Entidade acompanha análise jurídica na UE e defende ratificação rápida do tratado, apontando impactos diretos sobre emprego, renda e competitividade da indústria brasileira.

Pedro Nery

21/01/2026 21h07

Foto: Divulgação/CNI

A Confederação Nacional da Indústria voltou a destacar a importância do acordo Mercosul–União Europeia após a votação realizada nesta quarta-feira (21) no Parlamento Europeu. A decisão encaminhou o texto para análise do Tribunal de Justiça da União Europeia, com pedido de verificação da compatibilidade jurídica de alguns dispositivos. Ainda assim, a entidade reforça que o movimento integra um rito interno já previsto no ordenamento europeu e não representa aprovação ou rejeição do tratado.
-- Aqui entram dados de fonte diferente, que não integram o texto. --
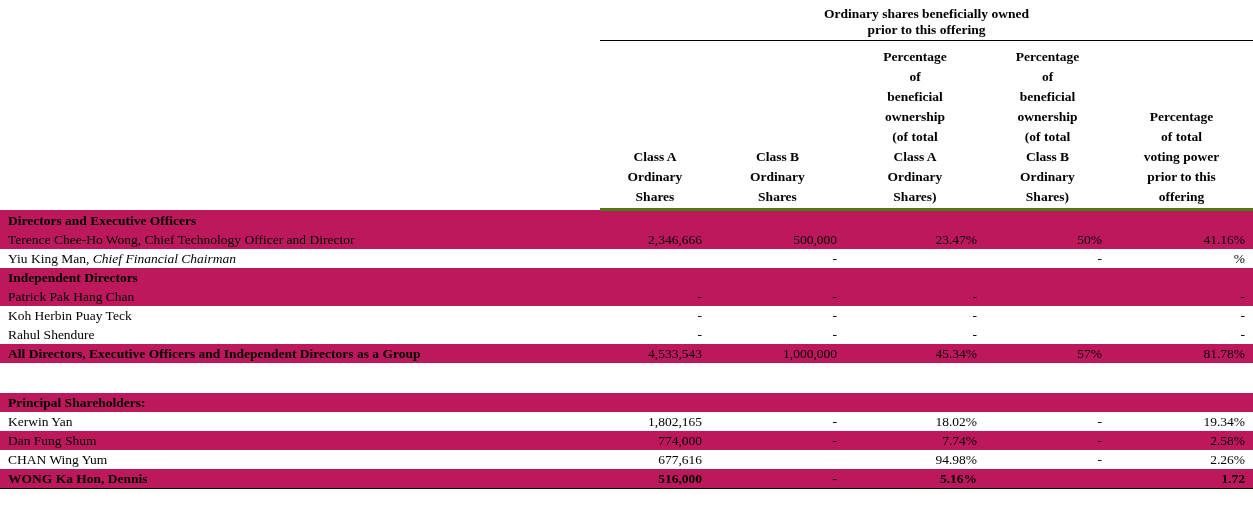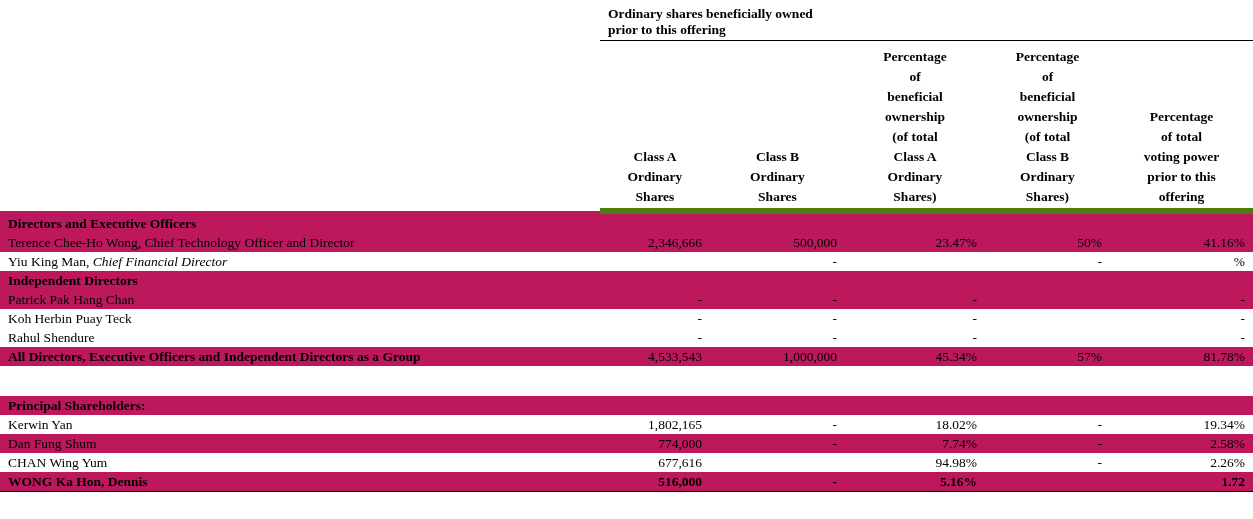--- a/index.html
+++ b/index.html
@@ -26,6 +26,7 @@
   }
   
   tr.span-row td.span-header {
+    text-align: center;
     font-weight: bold;
     white-space: pre-line;
     line-height: 16px;

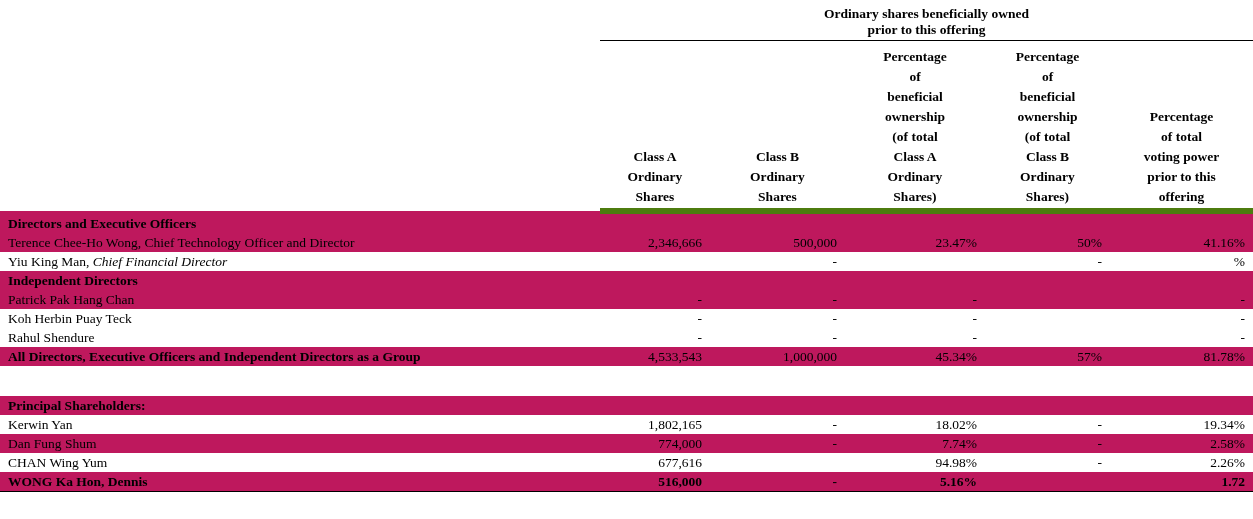--- a/index.html
+++ b/index.html
@@ -42,7 +42,7 @@
     line-height: 20px;
     padding-top: 6px;
     padding-bottom: 1px;
-    border-bottom: 6px solid #4d7c0f;
+    border-bottom: 3px solid #4d7c0f;
   }
   tr.colhead-row th.name-col {
     border-bottom: none;

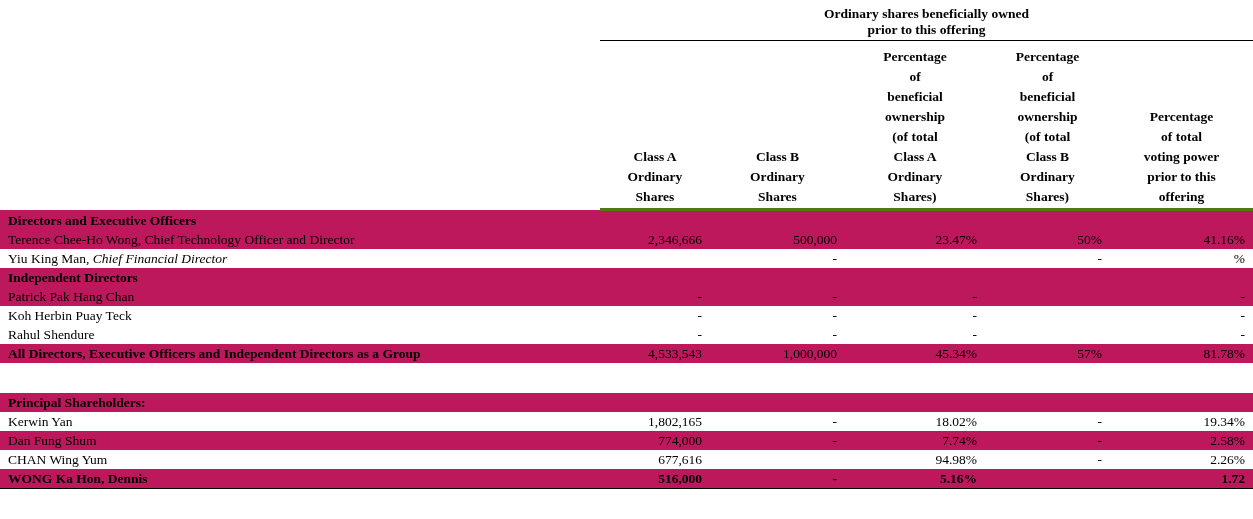--- a/index.html
+++ b/index.html
@@ -146,7 +146,7 @@
     </tr>
 
     <tr class="data-row">
-      <td class="row-label"><span>Yiu King Man,</span><span class="italic"> Chief Financial Director</span></td>
+      <td class="row-label"><span>Yiu King Man,</span><span class="italic"> Chief Financial Chairman</span></td>
       <td class="num"></td>
       <td class="num">-</td>
       <td class="num"></td>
Segundo a CNI, trata-se de uma etapa técnica do exame jurídico prévio à ratificação. Portanto, o processo segue seu curso normal. A confederação afirma que monitora cada fase e mantém confiança na relevância estratégica do acordo para aprofundar a integração econômica entre os blocos, sobretudo em um cenário global de competição crescente e cadeias produtivas mais exigentes.

Para o presidente da CNI, Ricardo Alban, o acordo é “maduro, equilibrado e amplamente negociado”, com efeitos comprovados sobre emprego, renda e produção. Ele avalia que a conclusão do processo e a entrada em vigor do tratado são fundamentais para ampliar oportunidades, reduzir barreiras e fortalecer a presença internacional da indústria brasileira.

Além da redução de tarifas, a CNI destaca que o acordo incorpora disciplinas modernas, como desenvolvimento sustentável e facilitação de comércio. Esses compromissos, segundo a entidade, aumentam a previsibilidade regulatória, reduzem custos, estimulam investimentos e elevam a competitividade. Considerado o mais abrangente já negociado pelo Mercosul, o tratado projeta impactos expressivos: somente em 2024, a cada R$ 1 bilhão exportado do Brasil à UE, foram criados 21,8 mil empregos, com R$ 441,7 milhões em massa salarial e R$ 3,2 bilhões em produção movimentada.